Villages of the Khairabad district
| Village | Ethnic composition | Population (families) |
|---|---|---|
| Top Khanah Qal'ah توپ خانه قلعه | Arghun Uzbeks | 60 |
| Khairabad خیرآباد | Arghun Uzbeks | 200 |
| Khuda-yi Mad خدای‌مد | Arghun Uzbeks | 90 |
| Total | Arghun Uzbeks | 350 |

== Rulers ==
The following is a list of rulers of the Maimana Khanate according to Johnathan Lee's book.

- Ataliq Uraz Ming bin Baruti Bi (1612–30/1653–56)
- Hajji Bi Khan Ming (1731–1772)
- Jan Khan (1772–1795)
- In 1795 Jan Khan was briefly succeeded by his eldest son, however the name is not given.
- Muhammad Rahim Khan (1795–1804)
- Ataliq Ahmad Quli Khan (1804–1814)
- Ali Yar Khan (1814–1830)
- In 1830 an unnamed Persian regent governed the khanate before being deposed.
- Abd al-Mu'min Khan (1830–31)
- Mizrab Khan (1831–1845)
- Hukumat Khan and Sher Muhammad Khan (1845–48)
- Hukumat Khan (1845–1862)
- Muhammad Husain Khan bin Mizrab Khan (1862–March 1876)
- From March 1876 to February 1879 the Maimana Khanate was annexed into Afghanistan and Afghan governors were appointed.
- Muhammad Husain Khan (February–May 1879)

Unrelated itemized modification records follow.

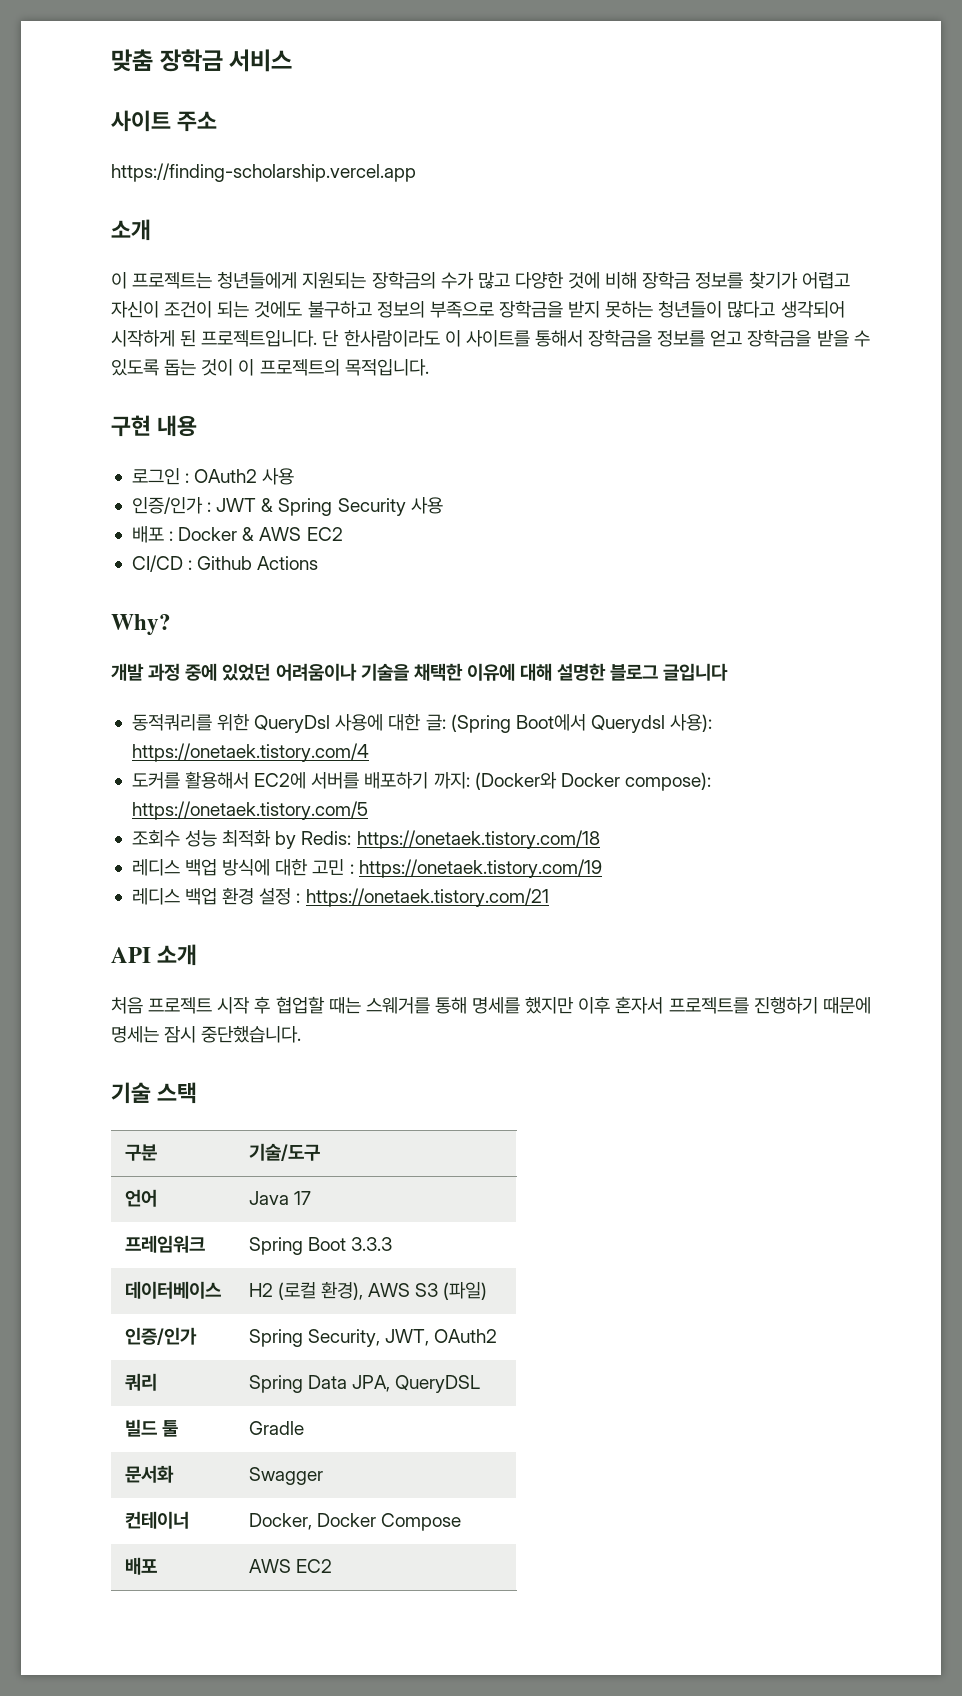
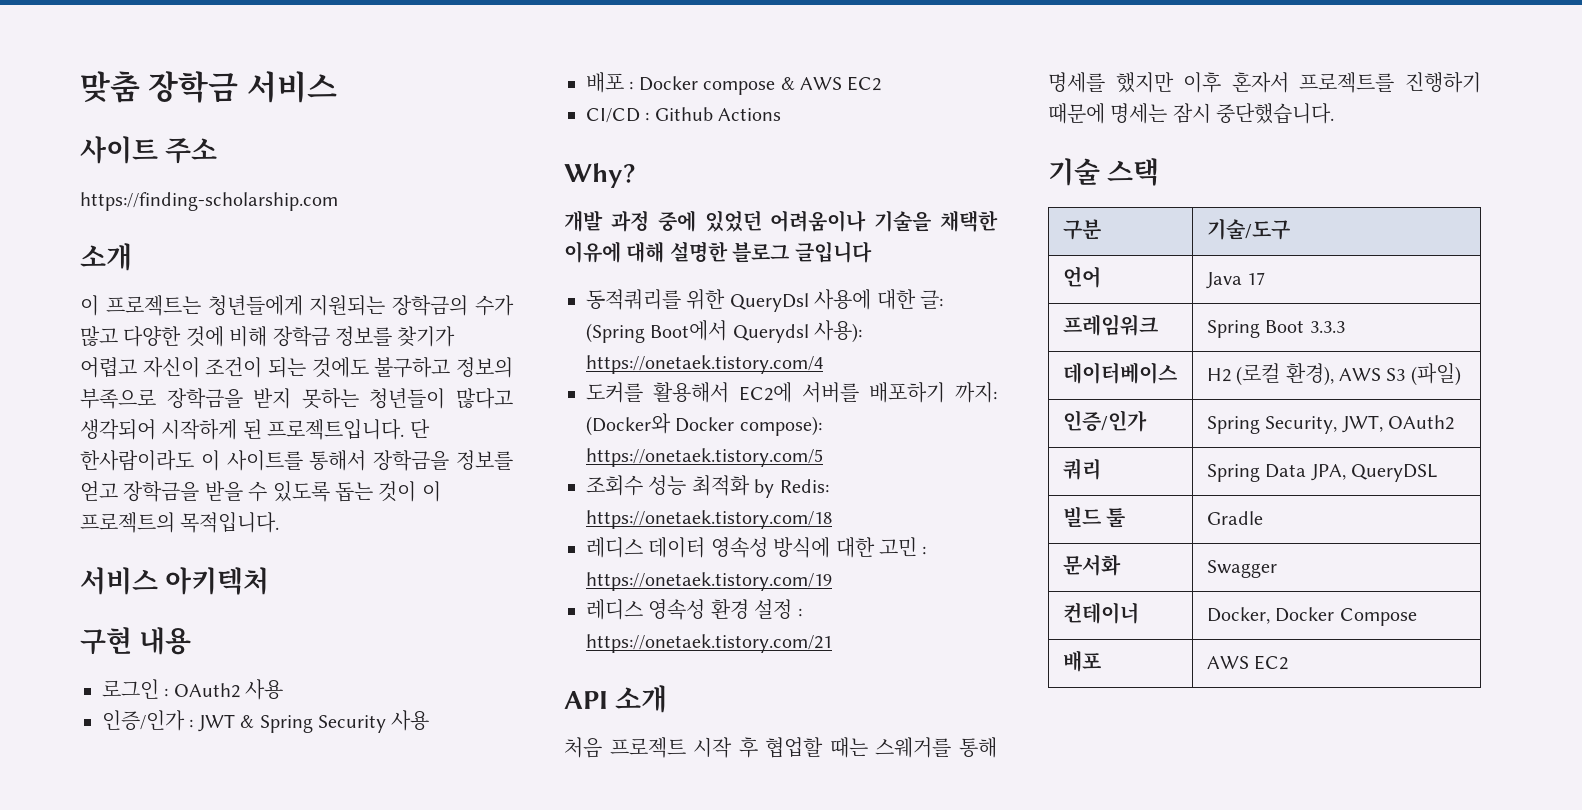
- https://finding-scholarship.vercel.app
+ https://finding-scholarship.com
+ 서비스 아키텍처
- 배포 : Docker & AWS EC2
+ 배포 : Docker compose & AWS EC2
- 레디스 백업 방식에 대한 고민 : https://onetaek.tistory.com/19
+ 레디스 데이터 영속성 방식에 대한 고민 : https://onetaek.tistory.com/19
- 레디스 백업 환경 설정 : https://onetaek.tistory.com/21
+ 레디스 영속성 환경 설정 : https://onetaek.tistory.com/21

- From May to November 1879 the khanate was again annexed into Afghanistan.
- Between November 1879 and February 1880 there was a civil war in Maimana between the two main contenders to the throne: Dilawar Khan and Mohammad Husain Khan. eventually Dilawar Khan emerged victorious.
- Dilawar Khan (February 1880–21 May 1884)
- Muhammad Husain Khan bin Mizrab Khan (21 May 1884–88)
- In 1888 Maimana was under Herat due to the revolt of Sardar Ishaq Khan.